He had been sitting there without making a single comment for the best part of an hour. The banal conversations carried on by witless people feeling a need to listen to their own voices was mind-numbing. Worse, the content was universally facile and meaningless. Some of the comments were obviously falsehoods, even if they were declared to be “Gods own truth”, as contended by one of the most insistent babblers.
He looked docile enough but in his mind he said, “I’ll drop a bomb in a minute and shut the lot of them up for good!”
He waited for the right opportunity to present itself, then lent forward and spoke softly but very distinctly. “I know a man that single-handed captured an illegal immigrant.”
The mere act of a man breaking the silence commanded immediate attention. Gasps of “Really?” and “Oh my!” encouraged him to continue.
“He was flying from Beijing to Frankfurt at the time.” He then thought ‘They may not be bright enough to grasp that’ and added out loud, “China to Germany flying Lufthansa.”
The chattering group was struck silent by this disclosure and leaned forward, willing, even eager to hear him relate his tale.
“He was sitting in a business class seat close to the entry to the plane and just as the steward was closing the hatch, a large black fly streaked into the cabin and whizzed past his head.”
“Heavens!” exclaimed an overdressed matron sitting opposite. Others nodded in sympathy.
There was a dramatic pause while the purveyor of this astonishing information adjusted his seat before continuing. “Now consider the following. In this age of miniaturised electronic engineering, it is conceivable that this was in fact a radio controlled robotic spy, cleverly disguised as a fly. It could have been sent into the aircraft to listen to conversations or even photograph documents being read by one of the passengers. The information could be transmitted back to a command post.”
Now the listeners all nodded in unison.
“Or, the fly had been injected with a highly infectious viral strain and placed on the flight with the intention of introducing catastrophic disease into the country of destination.”

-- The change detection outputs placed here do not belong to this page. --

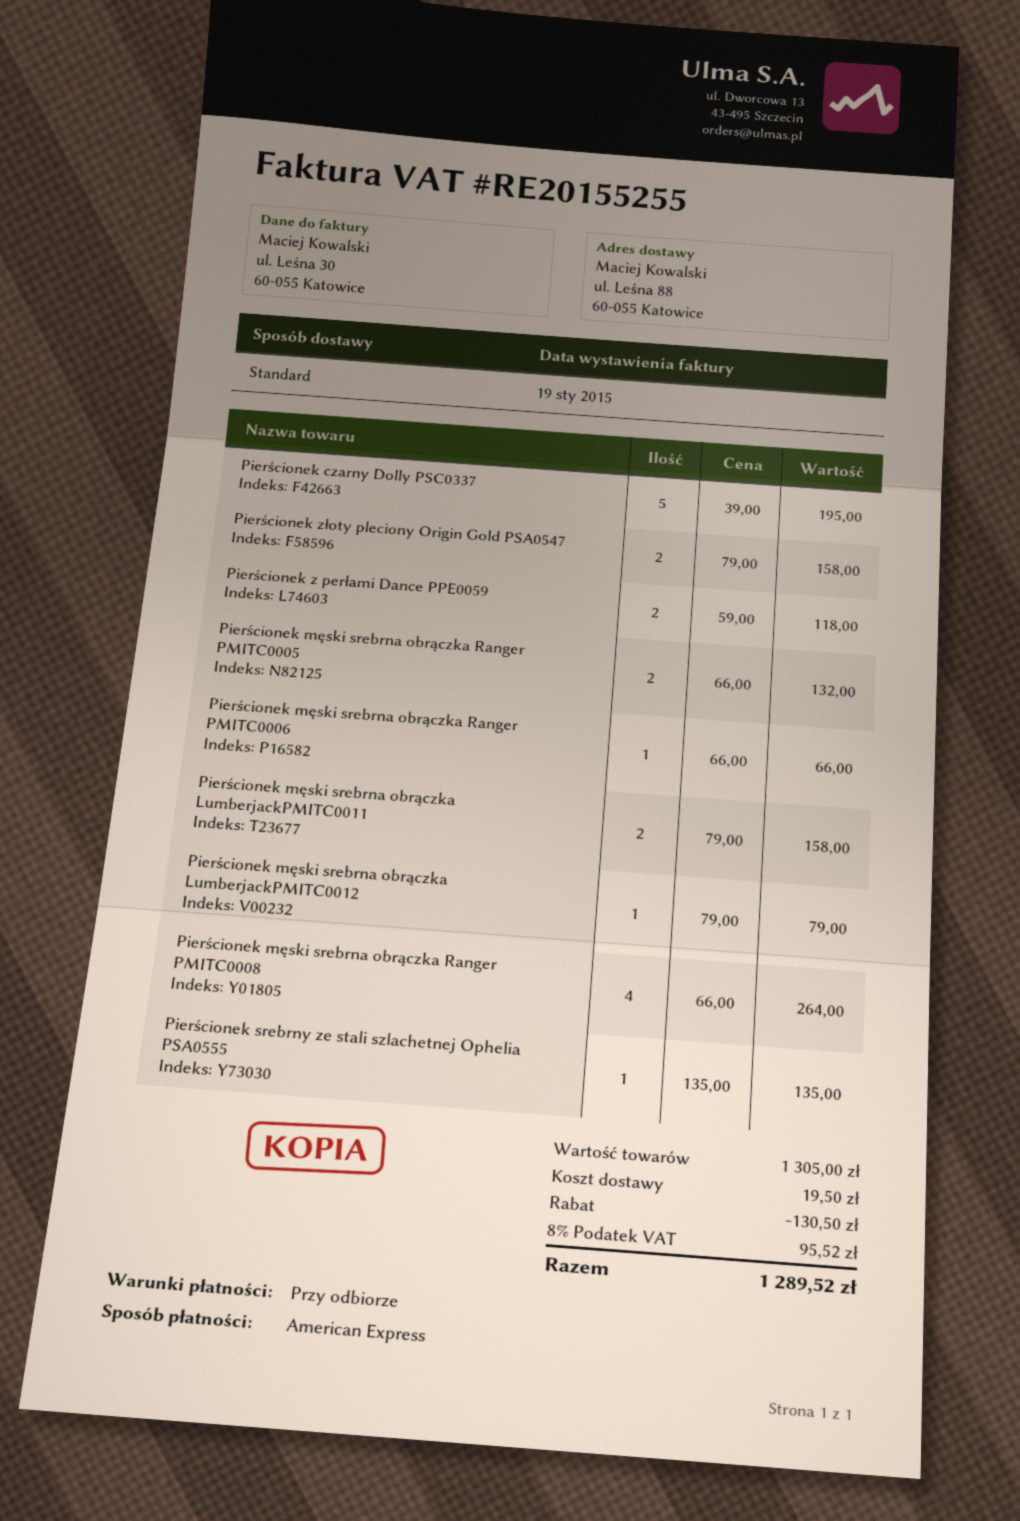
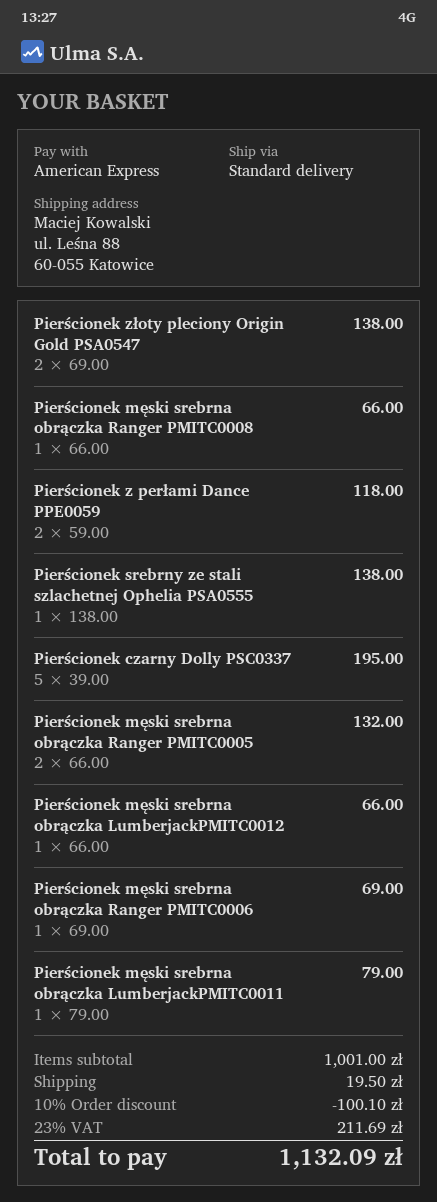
Pierścionek złoty pleciony Origin Gold PSA0547: 2 x 79.00 = 158.00 -> 2 x 69.00 = 138.00
Pierścionek męski srebrna obrączka Ranger PMITC0006: 1 x 66.00 = 66.00 -> 1 x 69.00 = 69.00
Pierścionek męski srebrna obrączka LumberjackPMITC0011: 2 x 79.00 = 158.00 -> 1 x 79.00 = 79.00
Pierścionek męski srebrna obrączka LumberjackPMITC0012: 1 x 79.00 = 79.00 -> 1 x 66.00 = 66.00
Pierścionek męski srebrna obrączka Ranger PMITC0008: 4 x 66.00 = 264.00 -> 1 x 66.00 = 66.00
Pierścionek srebrny ze stali szlachetnej Ophelia PSA0555: 1 x 135.00 = 135.00 -> 1 x 138.00 = 138.00
subtotal: 1305.00 -> 1001.00
discount: 130.50 -> 100.10
tax: 8% = 95.52 -> 23% = 211.69
total: 1289.52 -> 1132.09

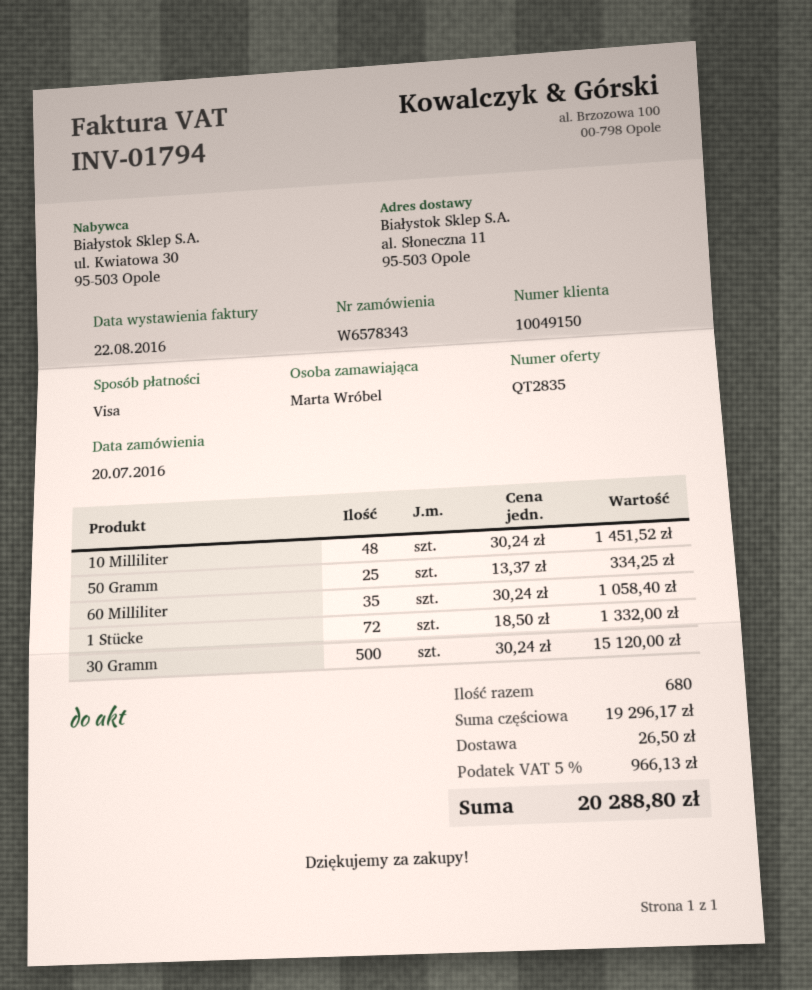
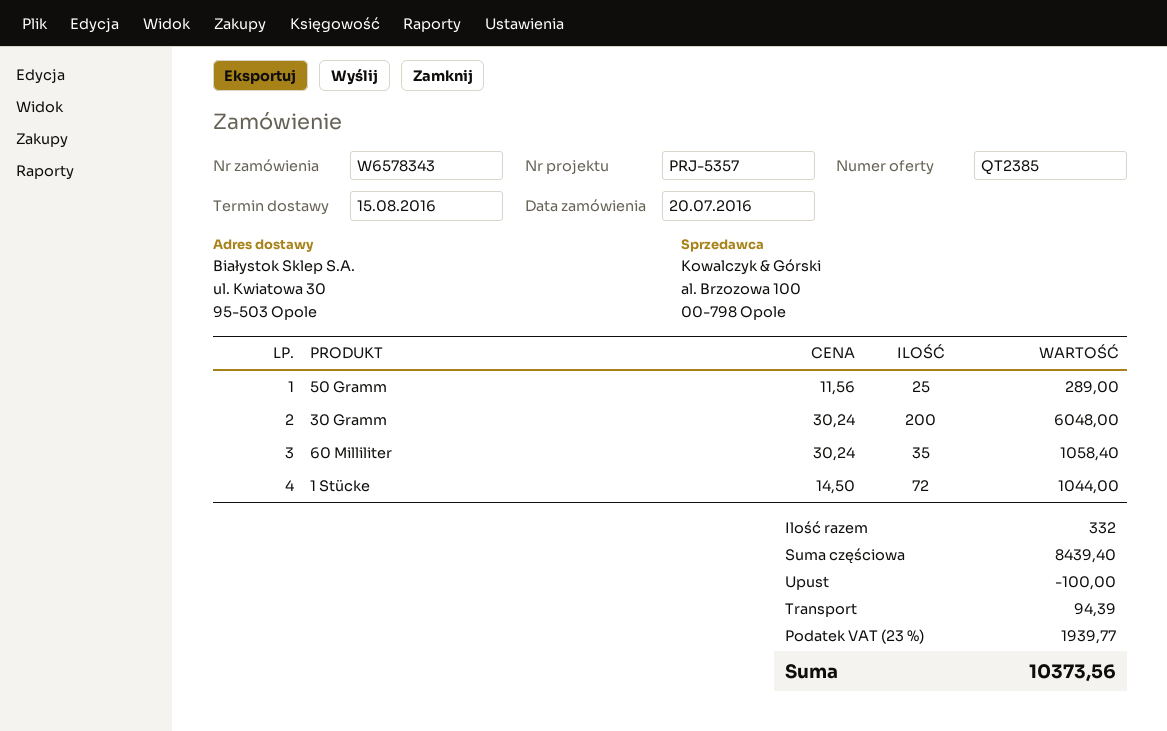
quote number: QT2835 -> QT2385
ship to: al. Słoneczna 11, 95-503 Opole -> ul. Kwiatowa 30, 95-503 Opole
10 Milliliter: 48 x 30.24 = 1451.52 -> none
50 Gramm: 25 x 13.37 = 334.25 -> 25 x 11.56 = 289.00
1 Stücke: 72 x 18.50 = 1332.00 -> 72 x 14.50 = 1044.00
30 Gramm: 500 x 30.24 = 15120.00 -> 200 x 30.24 = 6048.00
total quantity: 680 -> 332
subtotal: 19296.17 -> 8439.40
discount: none -> 100.00
shipping: 26.50 -> 94.39
tax: 5% = 966.13 -> 23% = 1939.77
total: 20288.80 -> 10373.56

This resulted in a cackling that would be expected in a hen house at egg-laying time. When the atmosphere was again favourable, he continued in a matter of fact voice, “Of course the fly may simply have been seeking a new home in which opportunities to feed, and potentially breed, were more favourable.”

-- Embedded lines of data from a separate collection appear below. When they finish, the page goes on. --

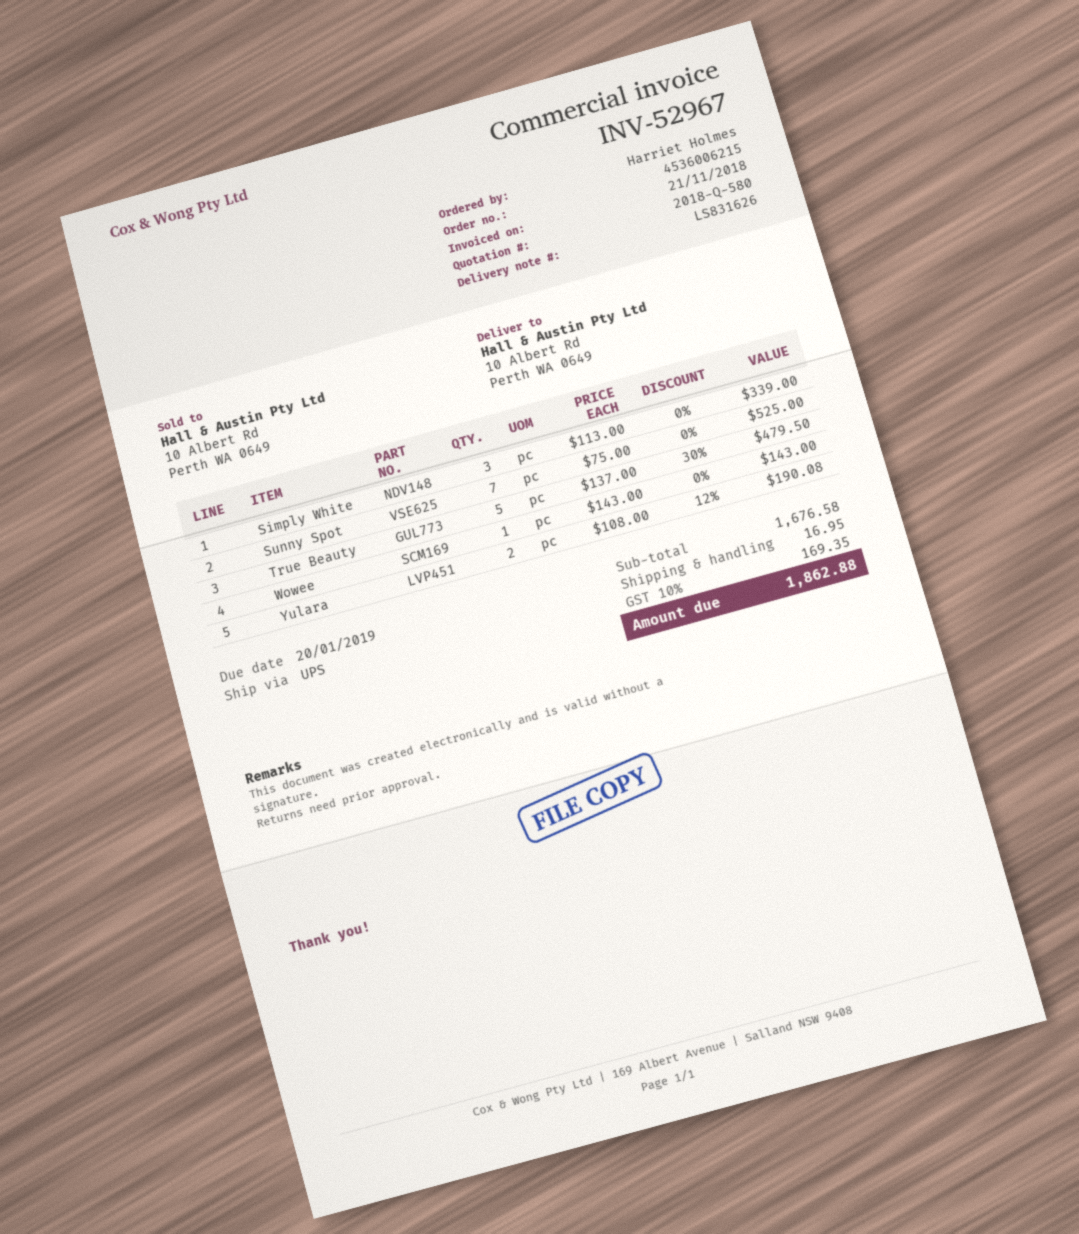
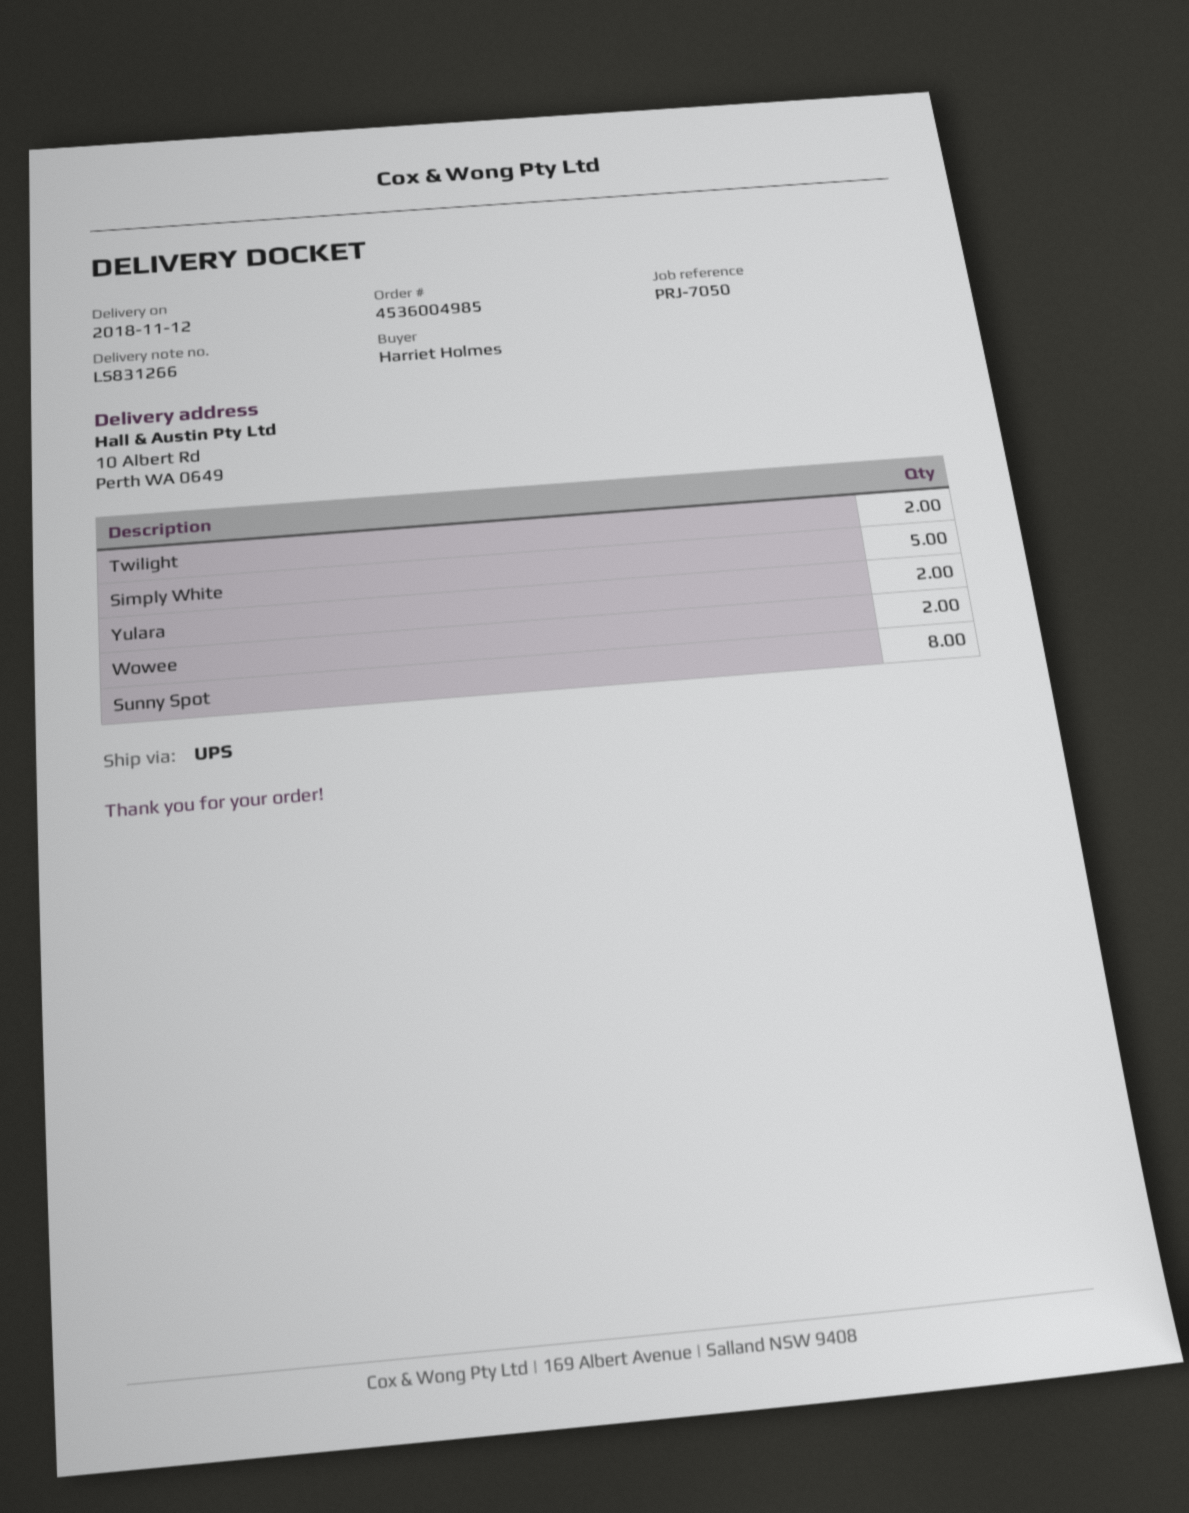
order number: 4536006215 -> 4536004985
delivery note number: LS831626 -> LS831266
Simply White: 3 -> 5
Sunny Spot: 7 -> 8
True Beauty: 5 -> none
Wowee: 1 -> 2
Twilight: none -> 2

Another pause ensued and one of the listeners attempted to interject but was quickly silenced by, “Such an idea is of course ludicrous. A fly is unlikely to posses the intellectual capacity to consider such alternative life choices.”
There was audible agreement to this observation and he decided it was time to bring his tale to a conclusion.
“All of this is meaningless conjecture of course. Said fly landed on his cheese plate during dinner and he crushed it with the In-Flight magazine.”
He then rose and without further comment departed, leaving them sitting there, wide-eyed and wondering about the fate of the migrant fly.